* **Aim of the task**:
Give back only one number: how many lines in the data below contain the word "subtotal".

* * * * * * * * *

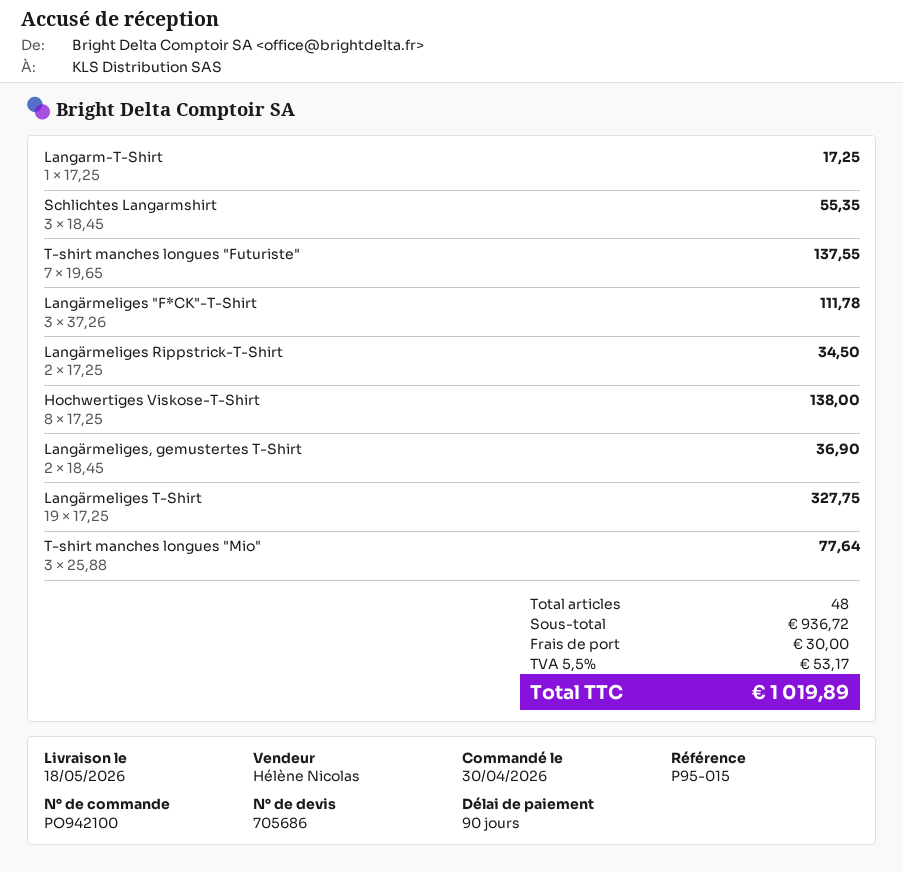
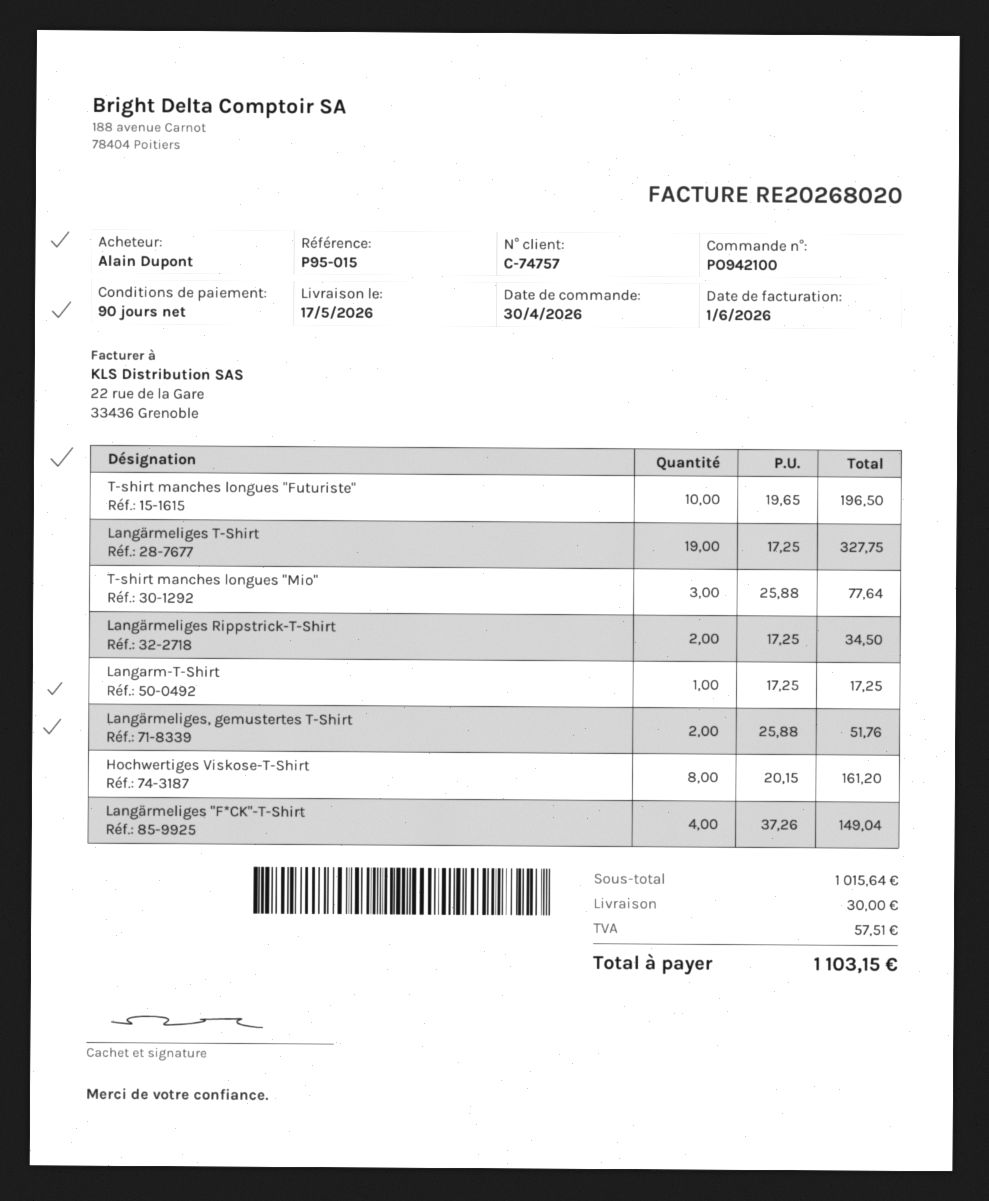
delivery date: 2026-05-18 -> 2026-05-17
Schlichtes Langarmshirt: 3 x 18.45 = 55.35 -> none
T-shirt manches longues "Futuriste": 7 x 19.65 = 137.55 -> 10 x 19.65 = 196.50
Langärmeliges "F*CK"-T-Shirt: 3 x 37.26 = 111.78 -> 4 x 37.26 = 149.04
Hochwertiges Viskose-T-Shirt: 8 x 17.25 = 138.00 -> 8 x 20.15 = 161.20
Langärmeliges, gemustertes T-Shirt: 2 x 18.45 = 36.90 -> 2 x 25.88 = 51.76
subtotal: 936.72 -> 1015.64
tax: 53.17 -> 57.51
total: 1019.89 -> 1103.15

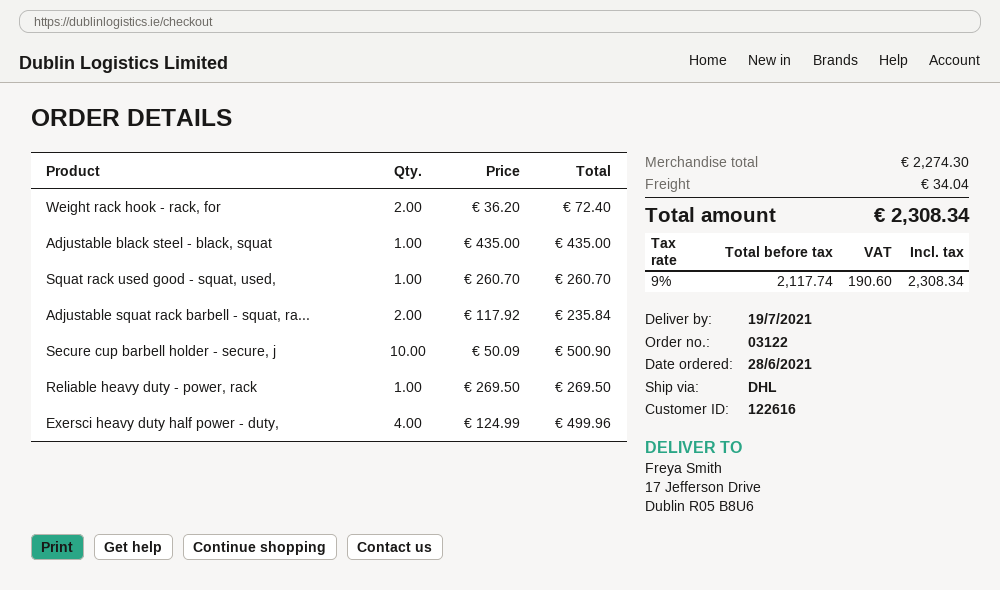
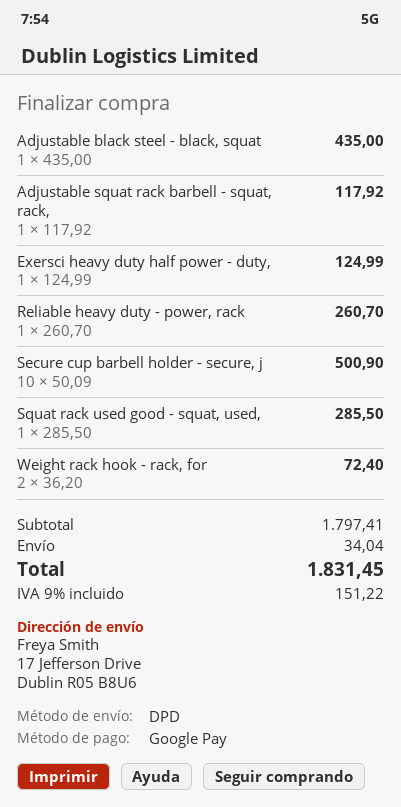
shipping method: DHL -> DPD
Squat rack used good - squat, used,: 1 x 260.70 = 260.70 -> 1 x 285.50 = 285.50
Adjustable squat rack barbell - squat, ra...: 2 x 117.92 = 235.84 -> 1 x 117.92 = 117.92
Reliable heavy duty - power, rack: 1 x 269.50 = 269.50 -> 1 x 260.70 = 260.70
Exersci heavy duty half power - duty,: 4 x 124.99 = 499.96 -> 1 x 124.99 = 124.99
subtotal: 2274.30 -> 1797.41
tax: 9% = 190.60 -> 9% = 151.22
total: 2308.34 -> 1831.45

* * * * * * * * *

* **Answer for this exercise**:
2